Best way to store subsets of a sample

tlorans · September 11, 2021, 9:45am

Hello everyone,

I would like to store subsamples from an initial sample of data, perform different operations according to the subsample, and then return outputs in the same order than the initial inputs (** EDIT: with Julia Base types only, ie. Without DataFrames for example**). For now, what I’m doing is something like this:

In the main function, initialize an empty Simple Algorithm struct
Based on the X and Y input, create a Subset Sample and store it in Simple Algorithm struct
Perform some subsampling to create Subset A, and store it in the Simple Algorithm struct
Perform a particular computation for Subset A and store the results in the Subset A
Create a subset B with all observations non-A and store it in the Simple Algorithm struct
Perform some computation on Subset B and store the results in the Subset B
Try to unite results from subset A and B and to sort it with a weird function in order to get the results in the same order than the initial inputs X and Y.

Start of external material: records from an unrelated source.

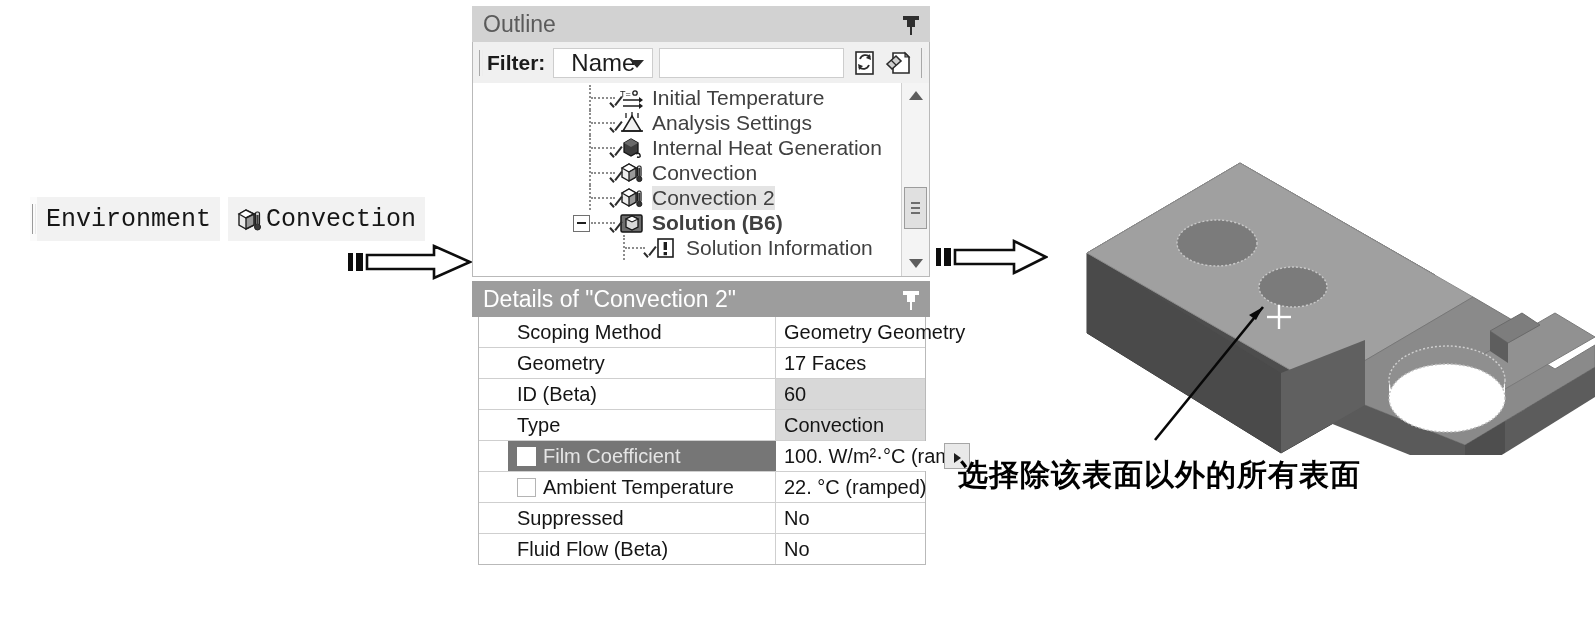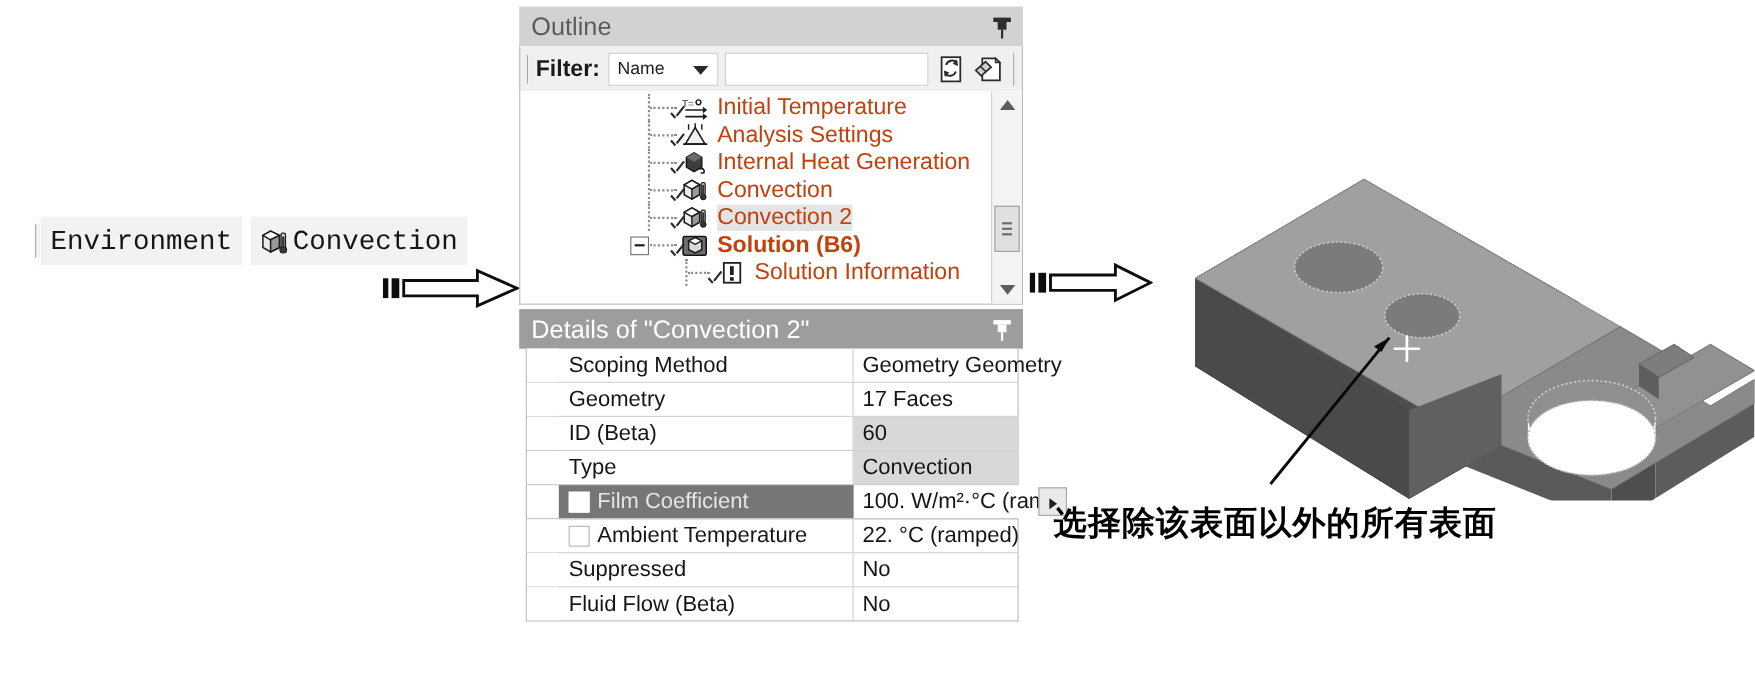--- a/index.html
+++ b/index.html
@@ -43,7 +43,7 @@
   .f-label{font-size:21px;color:#1b1b1b;font-weight:bold;margin:0 8px 0 2px;}
   .f-combo{width:98px;height:28px;background:#ffffff;border:1px solid #cdcdcd;
     display:flex;align-items:center;position:relative;}
-  .f-combo .cv{font-size:16px;color:#1c1c1c;padding-left:7px;}
+  .f-combo .cv{font-size:24px;color:#1c1c1c;padding-left:17px;}
   .f-combo .caret{position:absolute;right:8px;top:11px;width:0;height:0;
     border-left:7px solid transparent;border-right:7px solid transparent;border-top:8px solid #2a2a2a;}
   .f-input{flex:1;height:28px;background:#ffffff;border:1px solid #cdcdcd;margin:0 6px;}

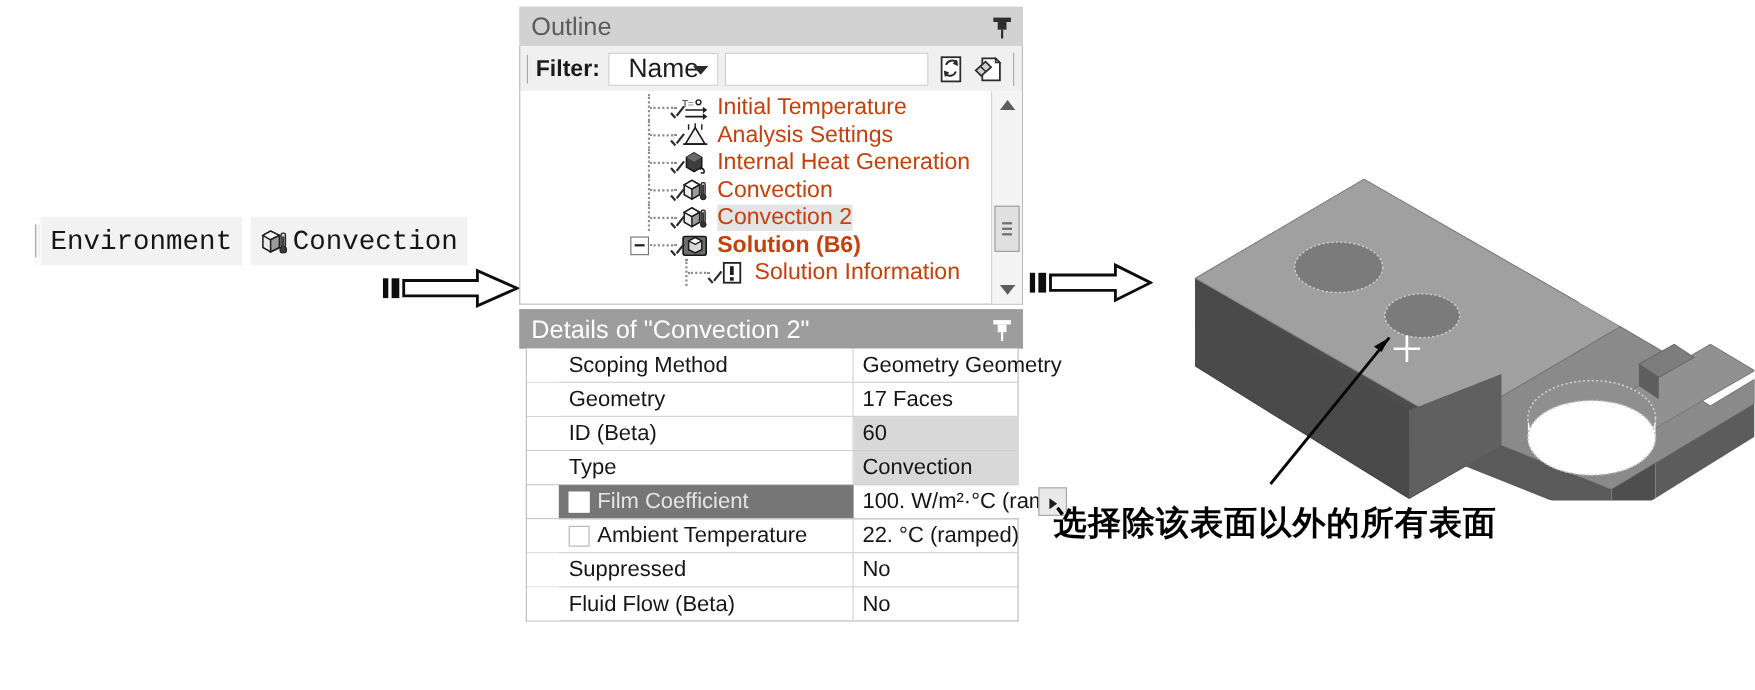--- a/index.html
+++ b/index.html
@@ -56,7 +56,7 @@
     border:1px solid #b9b9b9;border-top:none;box-sizing:border-box;display:flex;}
   .tree{flex:1;position:relative;overflow:hidden;padding-top:2px;}
   .trow{height:25px;display:flex;align-items:center;position:relative;}
-  .trow .txt{font-size:21px;color:#c2410c;white-space:nowrap;}
+  .trow .txt{font-size:21px;color:#404040;white-space:nowrap;}
   .trow.sel .txt{background:#e4e4e4;}
   .trow.bold .txt{font-weight:bold;}
   .guide{width:1px;border-left:2px dotted #8d8d8d;height:25px;position:absolute;left:116px;top:0;}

I think my implementation is a bit ugly, and is prone to errors. My questions would be:

Is there a Julia Base Type that you would suggest I use rather than this “Subset” one in order to robustly track the index of each observations in the case of subsampling?
Would you think that storing subsamples in another struct like this “SimpleAlgorithm” one is a good practice?

EDIT: I need to stay with Julia Base Type in order to stay close to the rest of the functions in the package I would like to contribute, with only Matrix or Vector allowed as inputs and giving matrix or vector as outputs.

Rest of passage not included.